Une étude menée par des chercheurs de l’Université de Chieti-Pescara en Italie a cherché à savoir si les gauchers faisaient preuve d’une compétitivité accrue, en particulier dans les interactions individuelles. Les résultats soutiennent le concept de stratégie évolutivement stable (ESS), dérivé de la théorie des jeux. ESS explique que si une population majoritairement droitière est la plus efficace pour la coopération, une minorité de gauchers gagne un avantage dans la compétition en raison de l’imprévisibilité.
Si la gaucherie se généralisait, cet avantage disparaîtrait à mesure que les adversaires s’adapteraient. Mais à basse fréquence, les gauchers bénéficient d’un avantage subtil – pensez à l’élément de surprise dans un combat ou un sport – en maintenant l’équilibre évolutif. L’étude a porté sur plus de 1 100 participants et a révélé que les gauchers faisaient preuve d’une plus grande volonté d’atteindre leurs objectifs personnels et évitaient moins les situations de compétition.

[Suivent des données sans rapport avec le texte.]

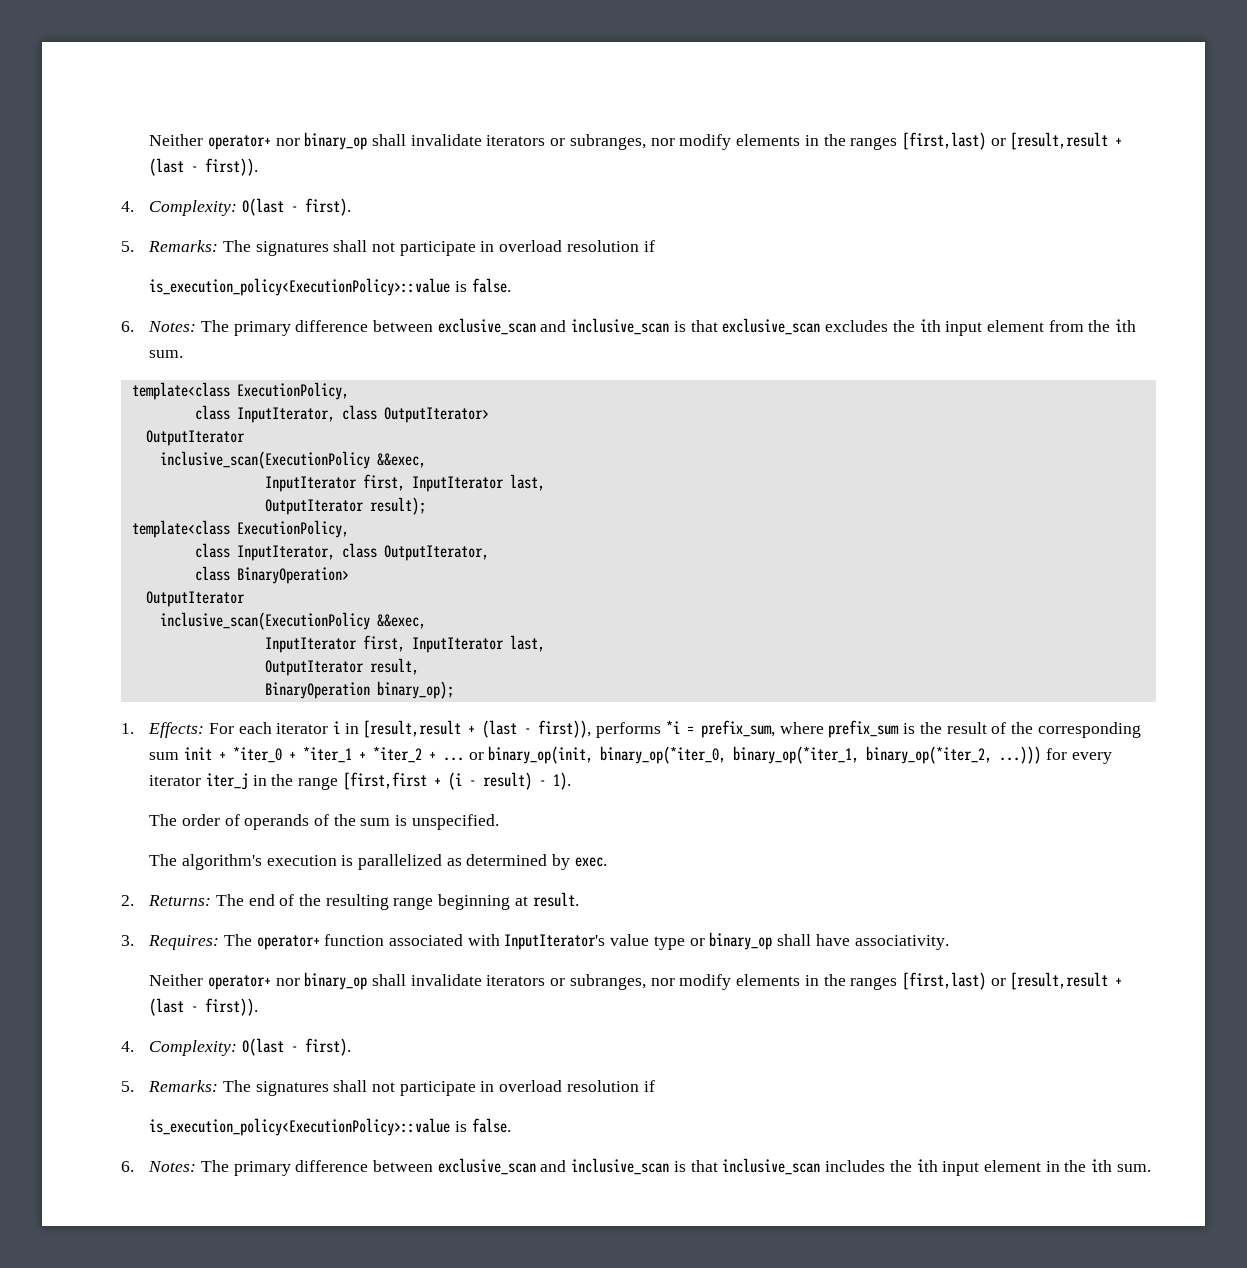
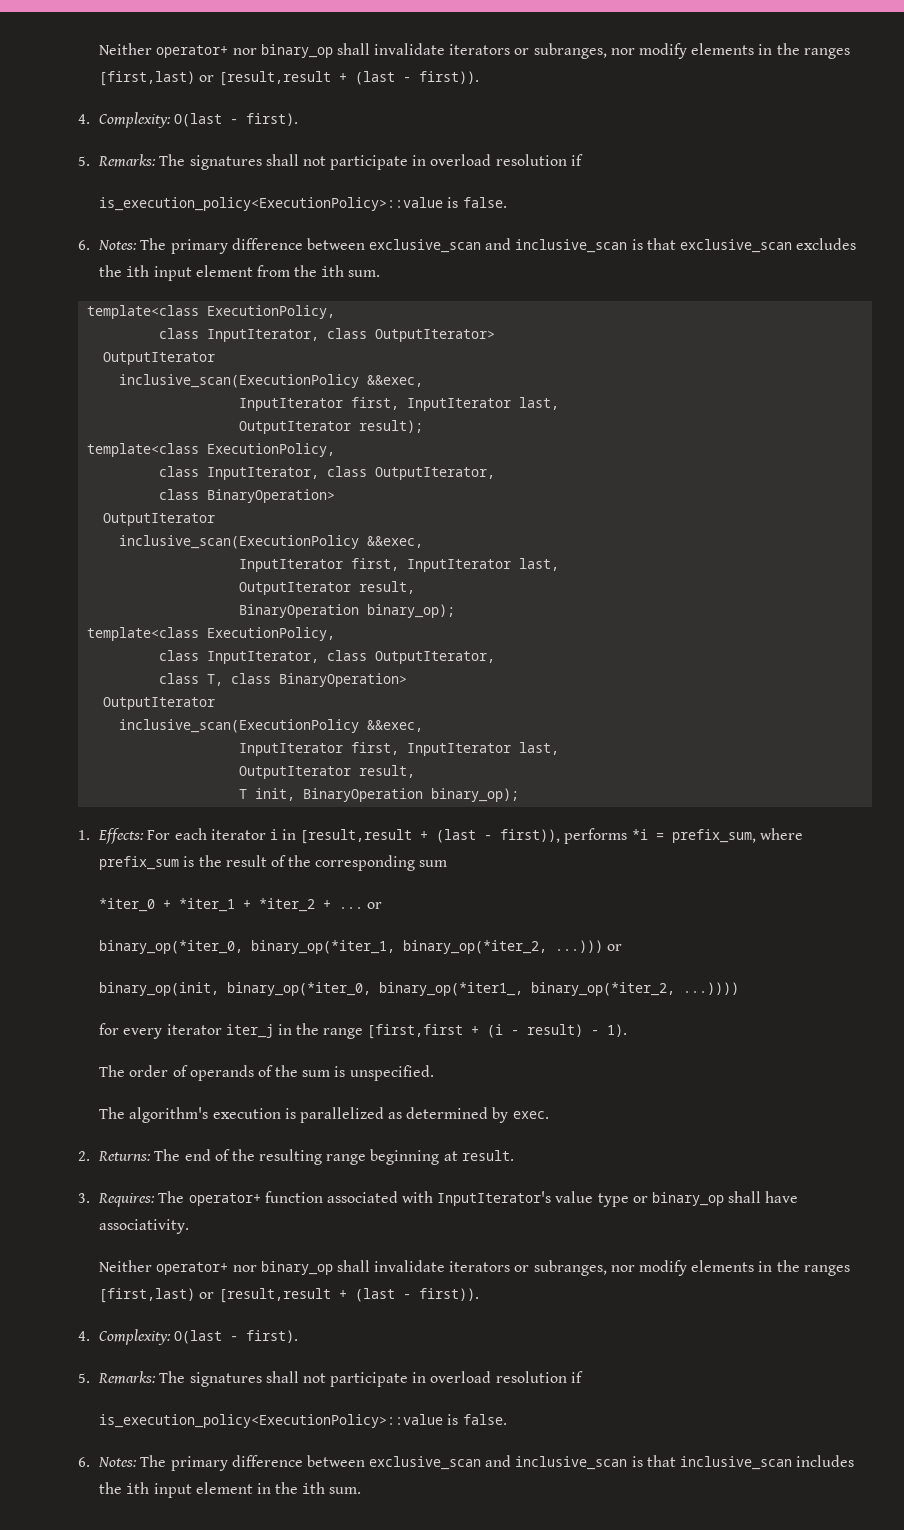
(454, 690) none -> [87,627,336,641] [159,650,496,664] [159,673,408,687] [103,697,216,710] [119,719,424,733] [239,742,560,756] [239,765,416,779] [239,788,520,802] // template<class ExecutionPolicy, // class InputIterator, class OutputIterator, // class T, class BinaryOperation> // OutputIterator // inclusive_scan(ExecutionPolicy &&exec, // InputIterator first, InputIterator last, // OutputIterator result, // T init, BinaryOperation binary_op);
[183,747,226,760] init + -> (448, 863) //
[488,746,594,764] binary_op(init, -> (383, 905) //
(1042, 755) none -> [607,944,623,951] [99,982,740,996] or // binary_op(init, binary_op(*iter_0, binary_op(*iter1_, binary_op(*iter_2, ...)))) //

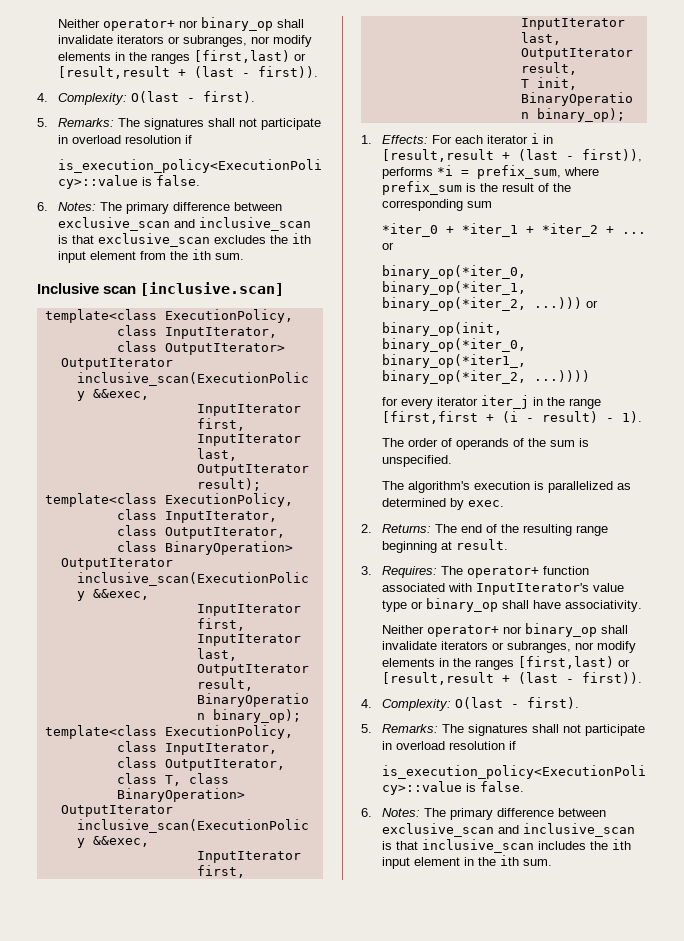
(381, 273) none -> [37,282,285,296] // Inclusive scan [inclusive.scan]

Il est intéressant de noter que la recherche n’a révélé aucune corrélation entre la motricité et la motricité. L’avantage semble psychologique plutôt que physique. Une analyse plus approfondie de 48 participants a montré que les individus fortement gauchers obtenaient des résultats plus élevés en termes d’« hypercompétitivité », indiquant un désir farouche de gagner, même aux dépens des autres.

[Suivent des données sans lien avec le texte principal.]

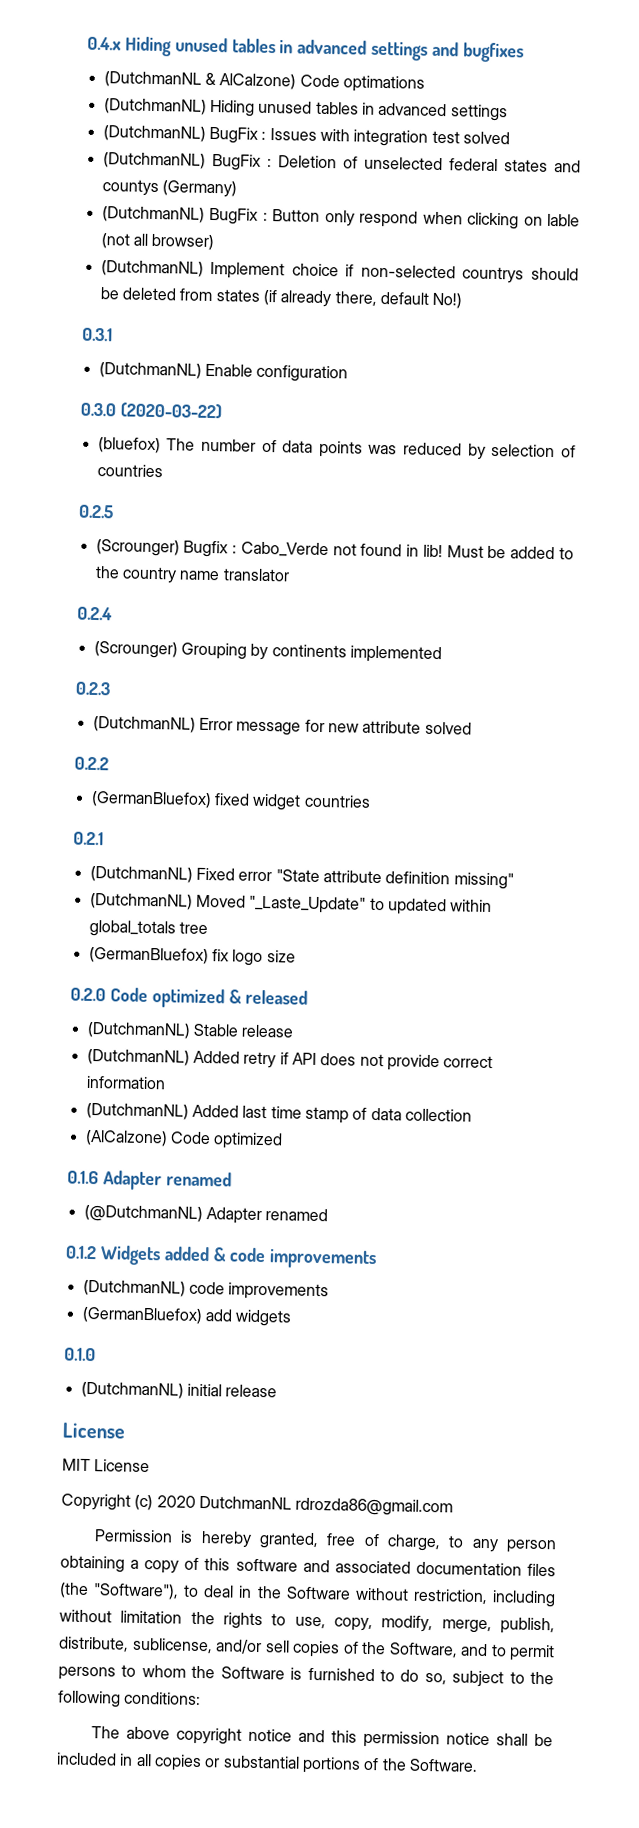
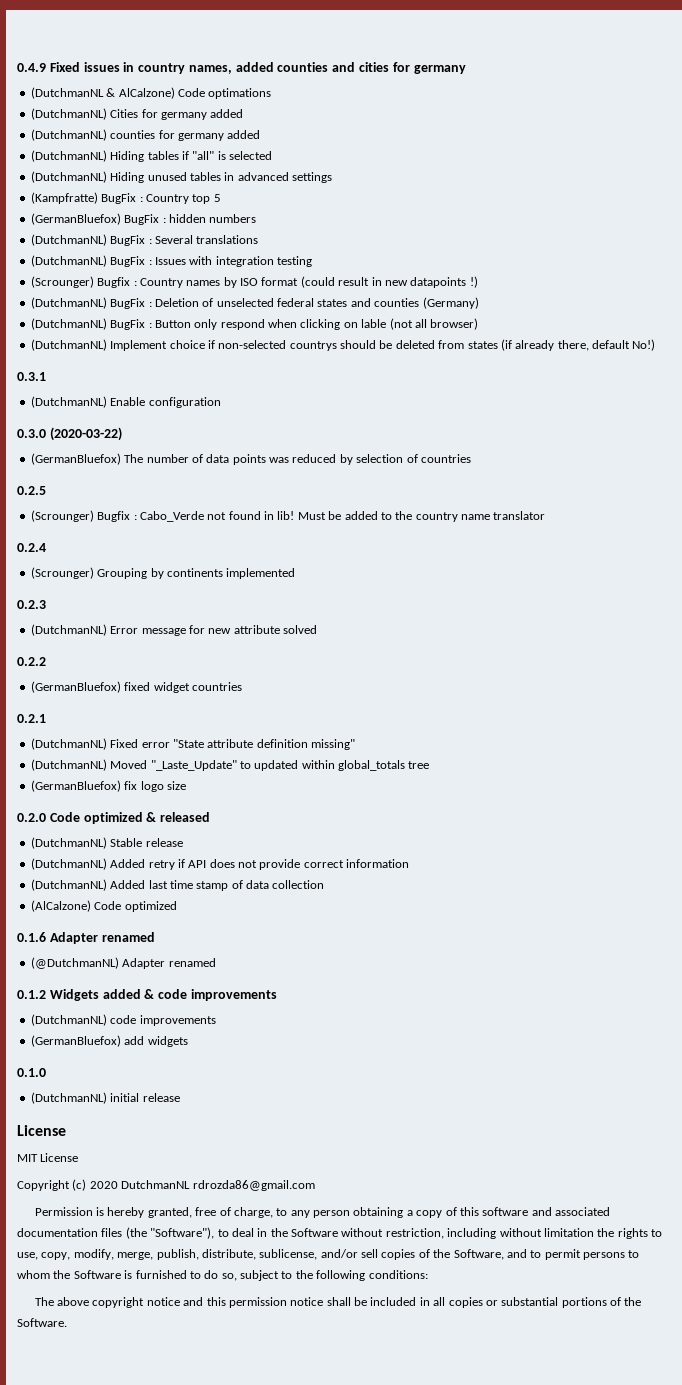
[87,36,524,63] 0.4.x Hiding unused tables in advanced settings and bugfixes -> [17,62,466,74] 0.4.9 Fixed issues in country names, added counties and cities for germany
(425, 84) none -> [30,108,244,120] [30,129,261,141] [30,150,272,162] // (DutchmanNL) Cities for germany added // (DutchmanNL) counties for germany added // (DutchmanNL) Hiding tables if "all" is selected
(508, 113) none -> [30,192,221,204] [30,213,257,225] [30,234,259,246] // (Kampfratte) BugFix : Country top 5 // (GermanBluefox) BugFix : hidden numbers // (DutchmanNL) BugFix : Several translations
[431,130,510,145] test solved -> [277,256,312,267] [30,276,478,288] testing // (Scrounger) Bugfix : Country names by ISO format (could result in new datapoints !)
[101,179,159,197] countys -> [374,298,420,307] counties
[97,437,161,454] (bluefox) -> [30,453,121,465] (GermanBluefox)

Le sexe joue également un rôle. Les hommes font généralement preuve d’une plus grande hypercompétitivité, tandis que les femmes ont tendance à éviter la compétition en raison de l’anxiété. Cela suggère une interaction complexe entre la biologie, l’environnement et le genre qui mérite une étude plus approfondie.
L’étude n’a trouvé aucune différence significative dans les traits de personnalité plus larges entre les gauchers et les droitiers. La gaucherie semble influencer principalement la compétitivité, et non la personnalité globale ou la santé mentale. Les résultats renforcent l’idée que ce trait peut être intentionnellement préservé par des forces évolutives, où une minorité compétitive peut prospérer aux côtés d’une majorité coopérative.